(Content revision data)
⟨

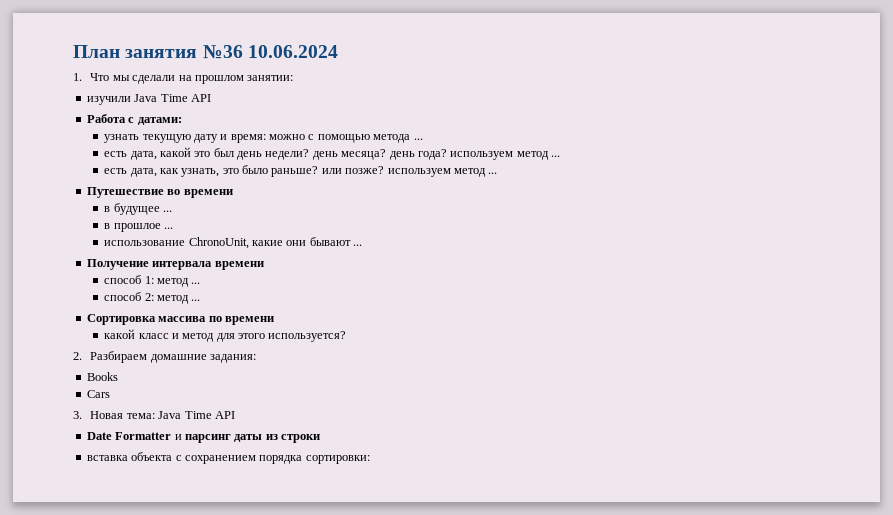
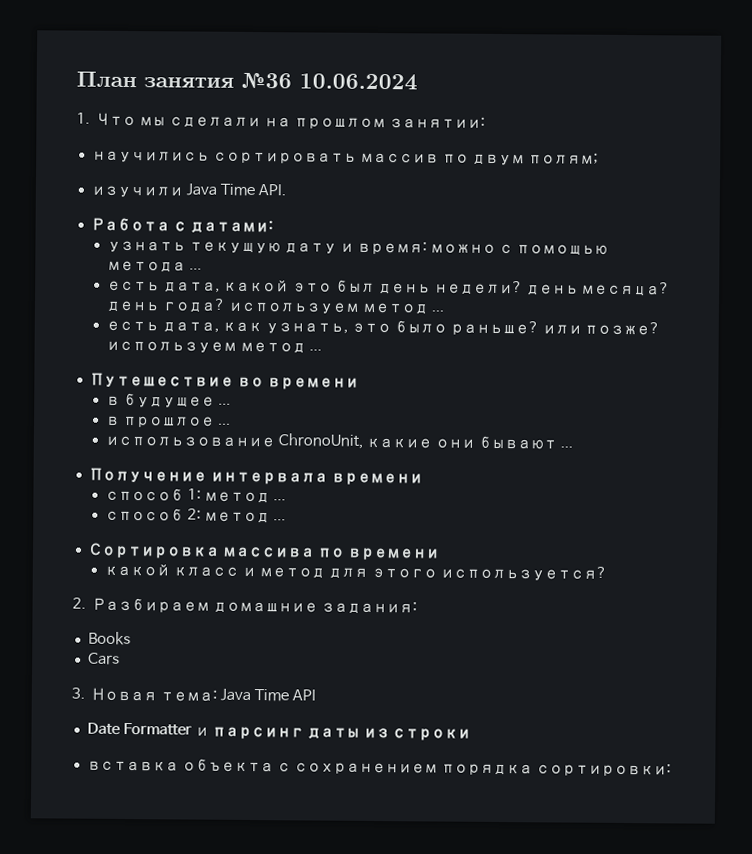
+ научились сортировать массив по двум полям;
- изучили Java Time API
+ изучили Java Time API.

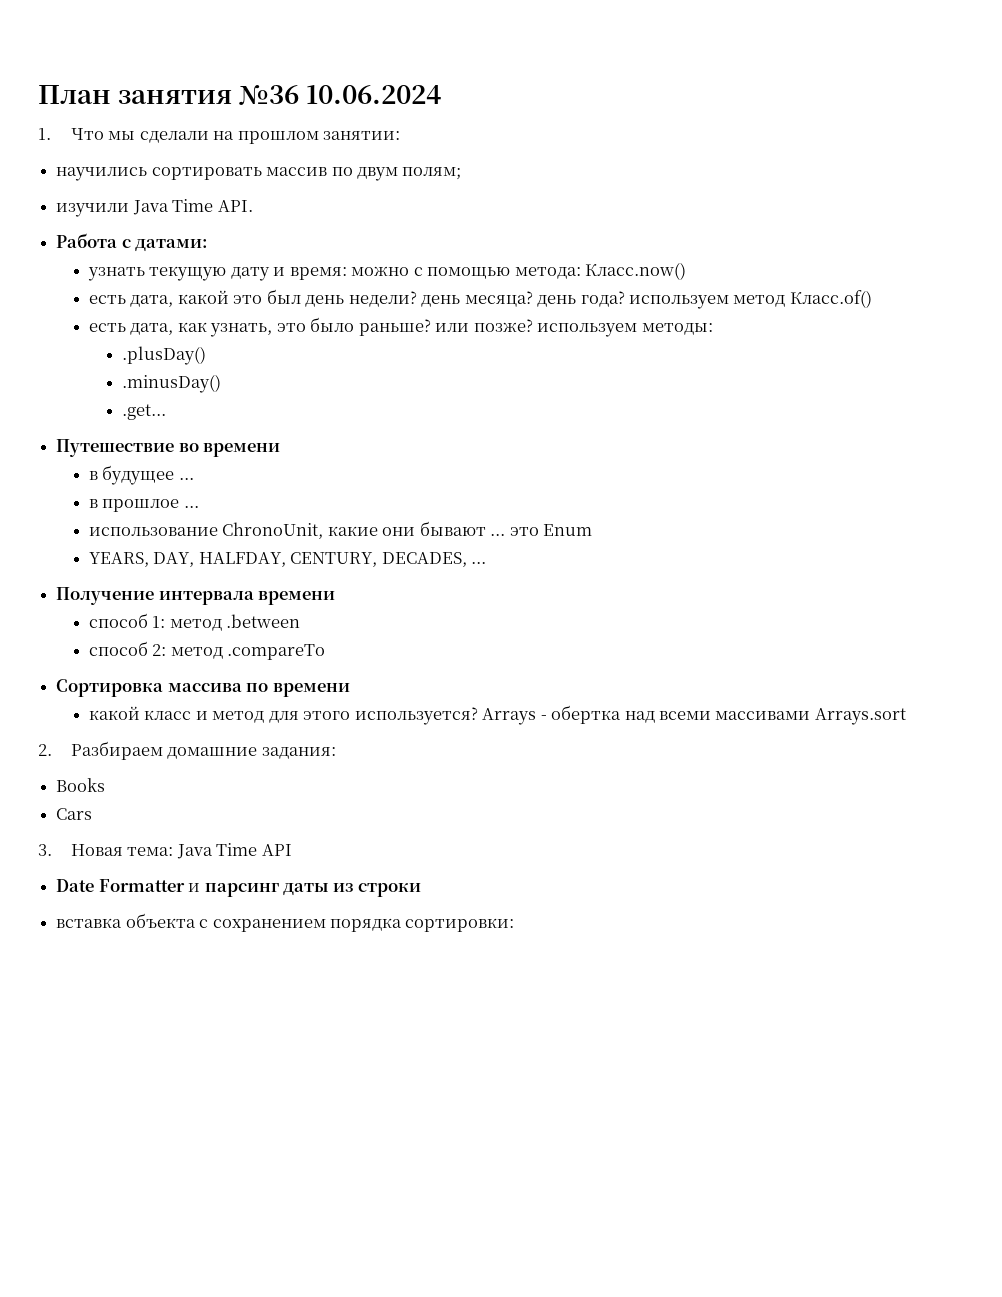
- узнать текущую дату и время: можно с помощью метода ...
+ узнать текущую дату и время: можно с помощью метода: Класс.now()
- есть дата, какой это был день недели? день месяца? день года? используем метод ...
+ есть дата, какой это был день недели? день месяца? день года? используем метод Класс.of()
- есть дата, как узнать, это было раньше? или позже? используем метод ...
+ есть дата, как узнать, это было раньше? или позже? используем методы:
+ .plusDay()
+ .minusDay()
+ .get...
- использование ChronoUnit, какие они бывают ...
+ использование ChronoUnit, какие они бывают ... это Enum
+ YEARS, DAY, HALFDAY, CENTURY, DECADES, ...
- способ 1: метод ...
+ способ 1: метод .between
- способ 2: метод ...
+ способ 2: метод .compareTo
+ Arrays - обертка над всеми массивами Arrays.sort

⟩

→ **GOAL OF THE EXERCISE**
Although the records contain pictures, your copy should hold only the text, reproduced exactly.

→ **ANSWER SPACE**
+ научились сортировать массив по двум полям;
- изучили Java Time API
+ изучили Java Time API.

- узнать текущую дату и время: можно с помощью метода ...
+ узнать текущую дату и время: можно с помощью метода: Класс.now()
- есть дата, какой это был день недели? день месяца? день года? используем метод ...
+ есть дата, какой это был день недели? день месяца? день года? используем метод Класс.of()
- есть дата, как узнать, это было раньше? или позже? используем метод ...
+ есть дата, как узнать, это было раньше? или позже? используем методы:
+ .plusDay()
+ .minusDay()
+ .get...
- использование ChronoUnit, какие они бывают ...
+ использование ChronoUnit, какие они бывают ... это Enum
+ YEARS, DAY, HALFDAY, CENTURY, DECADES, ...
- способ 1: метод ...
+ способ 1: метод .between
- способ 2: метод ...
+ способ 2: метод .compareTo
+ Arrays - обертка над всеми массивами Arrays.sort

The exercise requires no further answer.